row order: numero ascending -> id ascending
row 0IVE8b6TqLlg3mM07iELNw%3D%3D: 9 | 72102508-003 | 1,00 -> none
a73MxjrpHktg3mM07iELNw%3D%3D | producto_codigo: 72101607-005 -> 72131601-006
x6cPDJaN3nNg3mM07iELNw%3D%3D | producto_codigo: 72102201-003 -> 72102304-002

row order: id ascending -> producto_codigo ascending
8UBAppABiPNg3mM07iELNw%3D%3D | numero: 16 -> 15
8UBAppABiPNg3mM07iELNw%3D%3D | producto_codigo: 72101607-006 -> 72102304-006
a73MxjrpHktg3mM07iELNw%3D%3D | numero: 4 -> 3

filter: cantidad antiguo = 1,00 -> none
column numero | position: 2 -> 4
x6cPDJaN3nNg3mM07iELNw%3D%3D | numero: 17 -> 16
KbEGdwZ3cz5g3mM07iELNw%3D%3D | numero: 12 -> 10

******************************

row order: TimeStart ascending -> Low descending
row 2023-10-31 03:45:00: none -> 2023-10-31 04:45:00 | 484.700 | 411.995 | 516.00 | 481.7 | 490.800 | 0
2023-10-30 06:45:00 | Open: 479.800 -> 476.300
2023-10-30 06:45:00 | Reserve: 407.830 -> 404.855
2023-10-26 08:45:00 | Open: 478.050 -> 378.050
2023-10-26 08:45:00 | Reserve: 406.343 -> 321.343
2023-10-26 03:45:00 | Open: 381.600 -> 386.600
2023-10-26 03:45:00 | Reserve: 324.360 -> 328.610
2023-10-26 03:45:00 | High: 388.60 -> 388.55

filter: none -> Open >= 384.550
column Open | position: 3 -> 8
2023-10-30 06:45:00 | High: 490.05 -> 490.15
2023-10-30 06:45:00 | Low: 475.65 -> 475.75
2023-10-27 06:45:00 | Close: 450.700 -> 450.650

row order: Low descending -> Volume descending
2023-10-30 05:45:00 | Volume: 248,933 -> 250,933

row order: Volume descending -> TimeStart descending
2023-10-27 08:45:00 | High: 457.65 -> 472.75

******************************

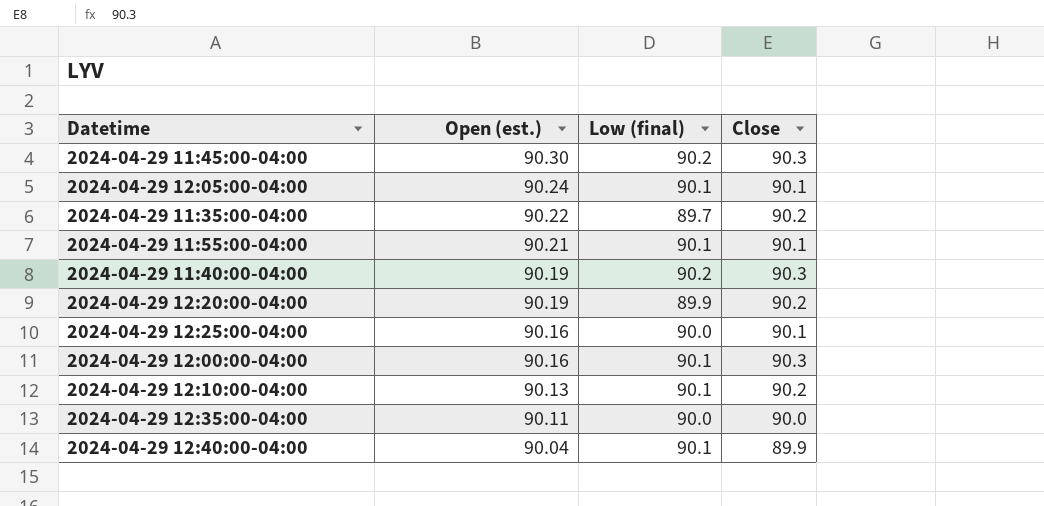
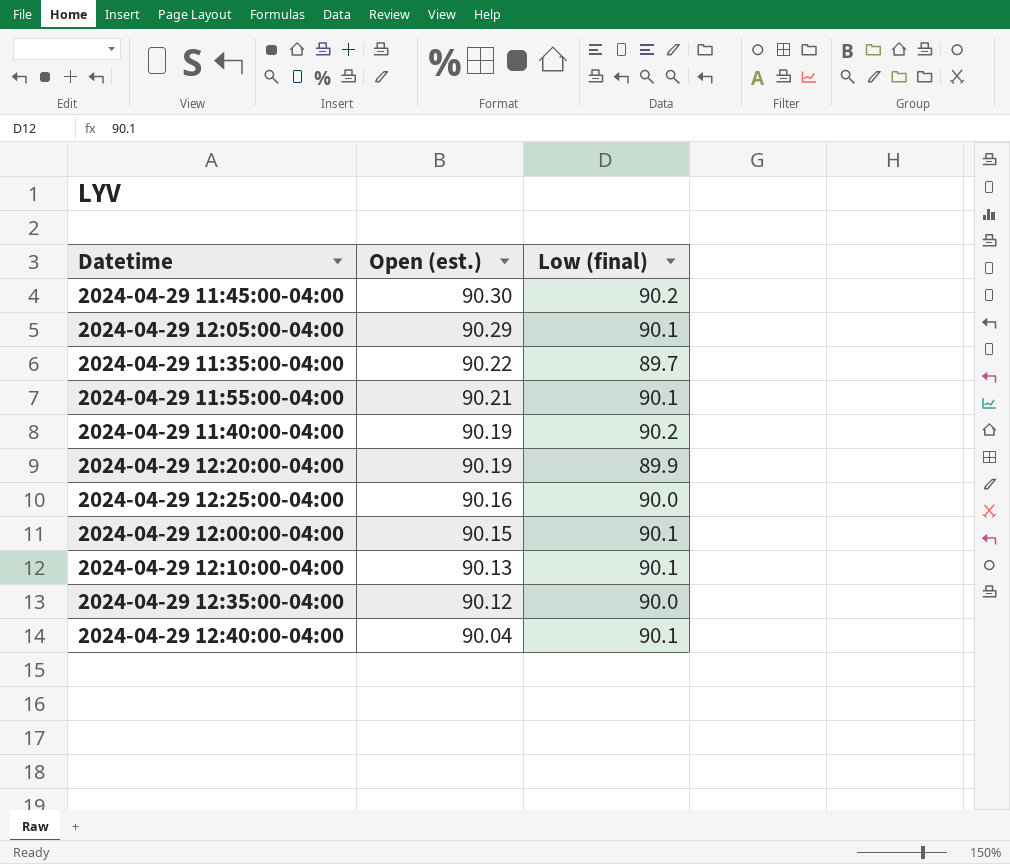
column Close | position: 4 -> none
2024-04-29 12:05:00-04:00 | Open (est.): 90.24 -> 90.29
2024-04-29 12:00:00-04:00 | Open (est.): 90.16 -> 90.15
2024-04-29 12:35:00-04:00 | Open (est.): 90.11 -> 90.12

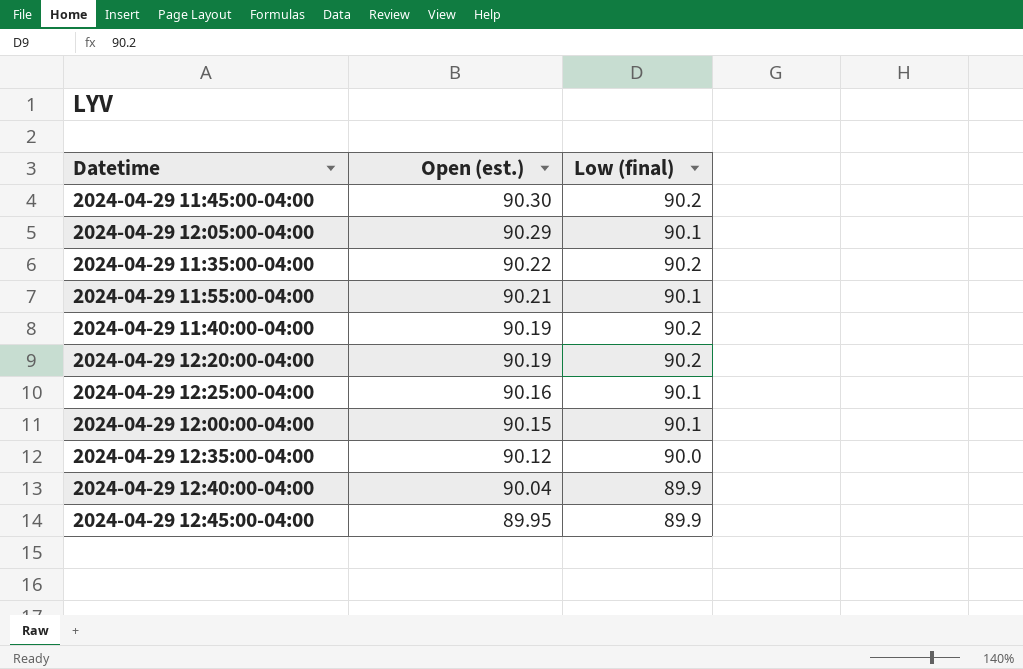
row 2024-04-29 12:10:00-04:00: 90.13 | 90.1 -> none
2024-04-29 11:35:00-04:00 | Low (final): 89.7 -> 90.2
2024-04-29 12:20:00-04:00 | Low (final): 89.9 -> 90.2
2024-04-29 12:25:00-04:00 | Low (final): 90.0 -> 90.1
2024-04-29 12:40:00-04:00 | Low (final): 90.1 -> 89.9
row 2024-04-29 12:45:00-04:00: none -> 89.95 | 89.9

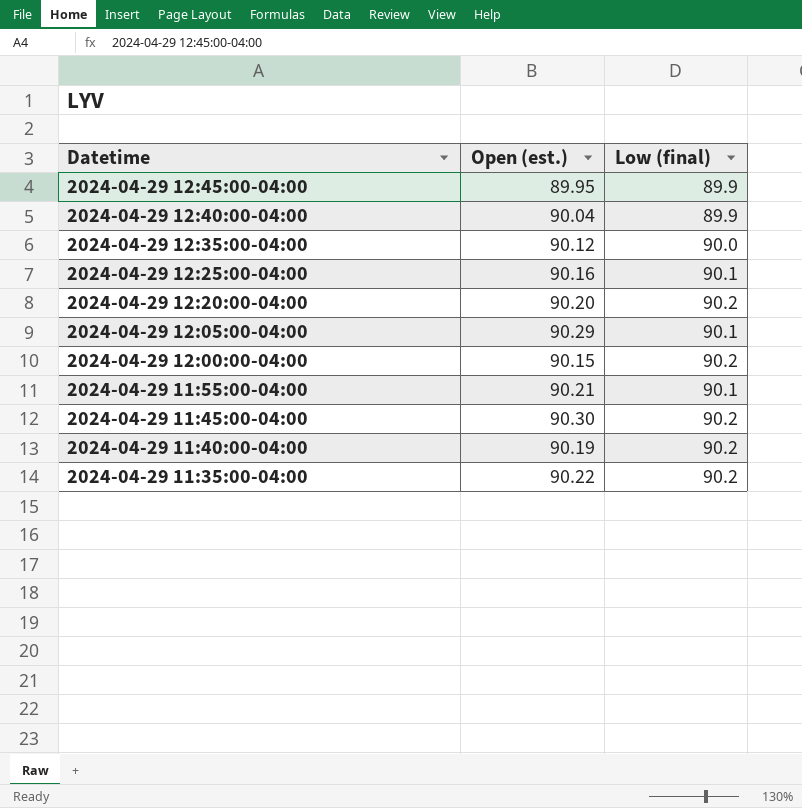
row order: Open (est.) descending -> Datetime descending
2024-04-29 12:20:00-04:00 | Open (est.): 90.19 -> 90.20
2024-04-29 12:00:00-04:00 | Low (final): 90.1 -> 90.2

******************************

- WHAT THE TASK REQUIRES: Starting at the line that contains "2023-10-30 06:45:00 | Reserve: 407.830" and stopping after the line that contains "2023-10-27 08:45:00 | High: 457.65 -> 472.75", write out every line exactly as it appears above, and no other line.

- ANSWER BOX:
2023-10-30 06:45:00 | Reserve: 407.830 -> 404.855
2023-10-26 08:45:00 | Open: 478.050 -> 378.050
2023-10-26 08:45:00 | Reserve: 406.343 -> 321.343
2023-10-26 03:45:00 | Open: 381.600 -> 386.600
2023-10-26 03:45:00 | Reserve: 324.360 -> 328.610
2023-10-26 03:45:00 | High: 388.60 -> 388.55

filter: none -> Open >= 384.550
column Open | position: 3 -> 8
2023-10-30 06:45:00 | High: 490.05 -> 490.15
2023-10-30 06:45:00 | Low: 475.65 -> 475.75
2023-10-27 06:45:00 | Close: 450.700 -> 450.650

row order: Low descending -> Volume descending
2023-10-30 05:45:00 | Volume: 248,933 -> 250,933

row order: Volume descending -> TimeStart descending
2023-10-27 08:45:00 | High: 457.65 -> 472.75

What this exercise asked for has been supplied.